「裁判をきっかけに食い止めたい」
退職強要を受けて追い詰められれば、泣き寝入りせざるを得ないケースのほうが多い。元職員はうつ病に苦しみ、被害から4年が経ってようやく自分の身に起きたことを受け止めることができたと話す。
「同僚にも家族にも相談できないなかで、立ち上がるのに長い時間がかかりました。しかし、あの退職強要は、社会的に批判されないといけないと考えて立ち上がりました。学院には安全配慮義務があったはずです」
原告の職員の一人は、自分たち以外にもブレインアカデミーによる被害者がいることに憤りを感じている。

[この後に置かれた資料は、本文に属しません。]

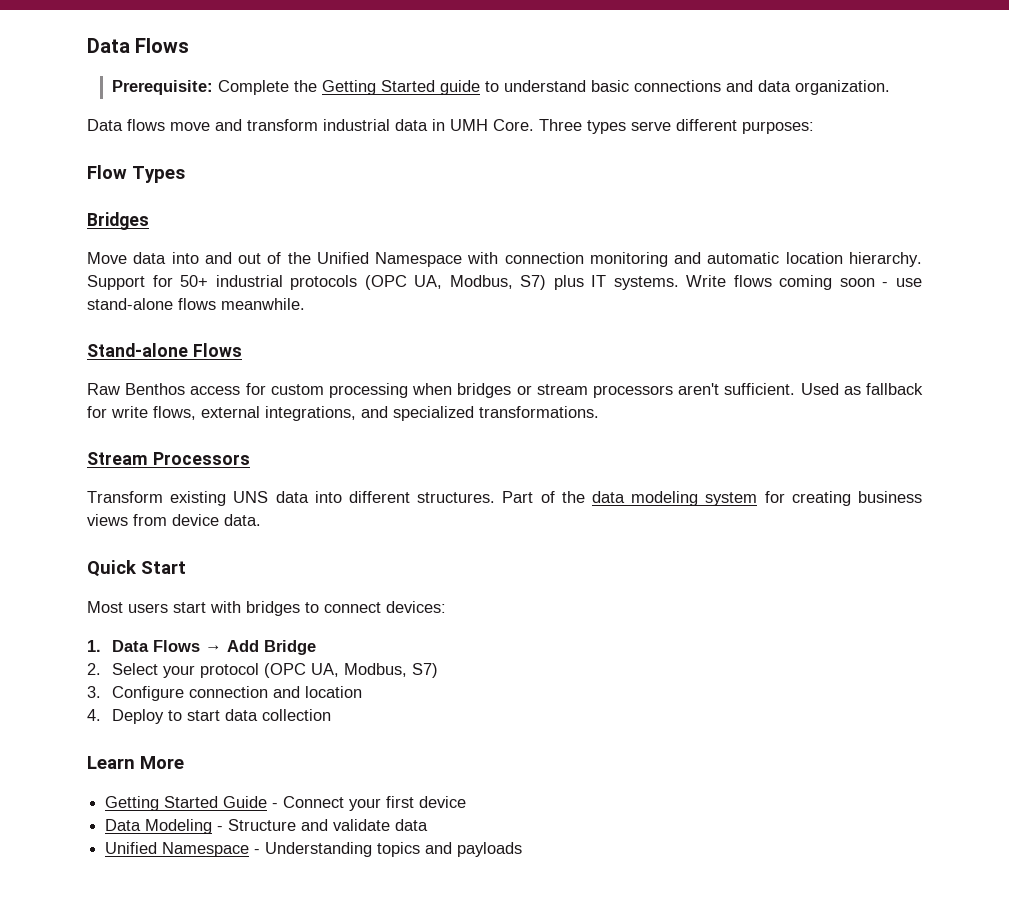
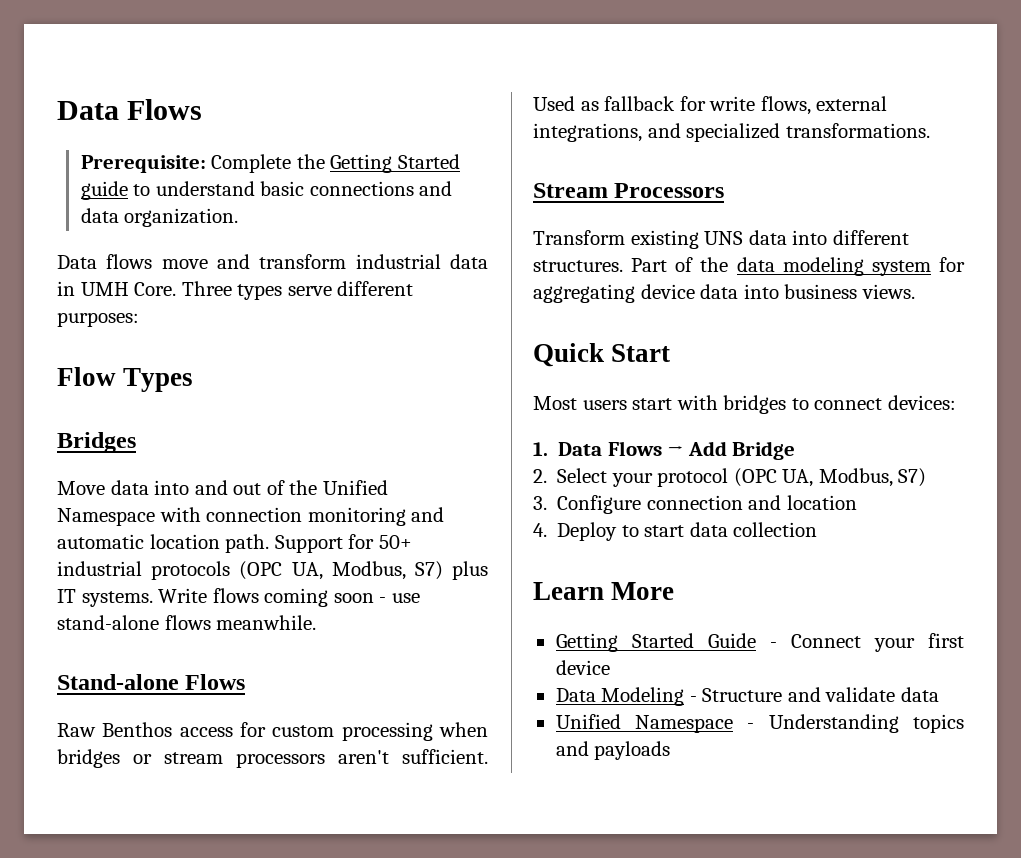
- Move data into and out of the Unified Namespace with connection monitoring and automatic location hierarchy.
+ Move data into and out of the Unified Namespace with connection monitoring and automatic location path.
- Part of the data modeling system for creating business views from device data.
+ Part of the data modeling system for aggregating device data into business views.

「ブレインアカデミーがやっていることが法的に許されるのであれば、他の教育機関にも広がっていくのではないでしょうか。他の学校や大学で発生しないように、裁判をきっかけに食い止めたい。それが、私たちが提訴に至った思いです」
原告3人全員の労災が認められた
裁判が続くなか、2022年3月には行政による判断が出た。提訴している3人は、退職強要により精神疾患を発病したことについて労災の認定を請求していた。茨木労働基準監督署は、原告の1人でもある元職員の男性がうつ病になったのは、理事長や常務理事ら学院上部による面談や研修の場において、執拗な退職勧奨が行われたことが原因だとして、男性の労災を認定した。理由として、西條氏が研修で参加者に発した言葉を「退職勧奨とも人格否定とも言える発言」だと認めた。
その上で、研修初日の冒頭に総務室長が「講師に全委任をしている」と発言したことや、研修に人事課の職員が同席していたことから、西條氏の発言は委託した学院の意向に沿ったものだと判断している。また、原告の残る2人については、2021年3月に労災不支給決定が出ていたが、大阪労働者災害補償保険審査官はこの決定を2022年12月に取り消した。つまり、原告3人全員の労災が認められたのだ。
行政の判断が裁判にどのような影響を及ぼすのかが今後の焦点になっている。
※編集部註:追手門学院大学はプレジデントオンライン編集部の取材に対し、「係争手続きにもとづいて対応しており、回答は差し控えさせていただきます」とコメントしている。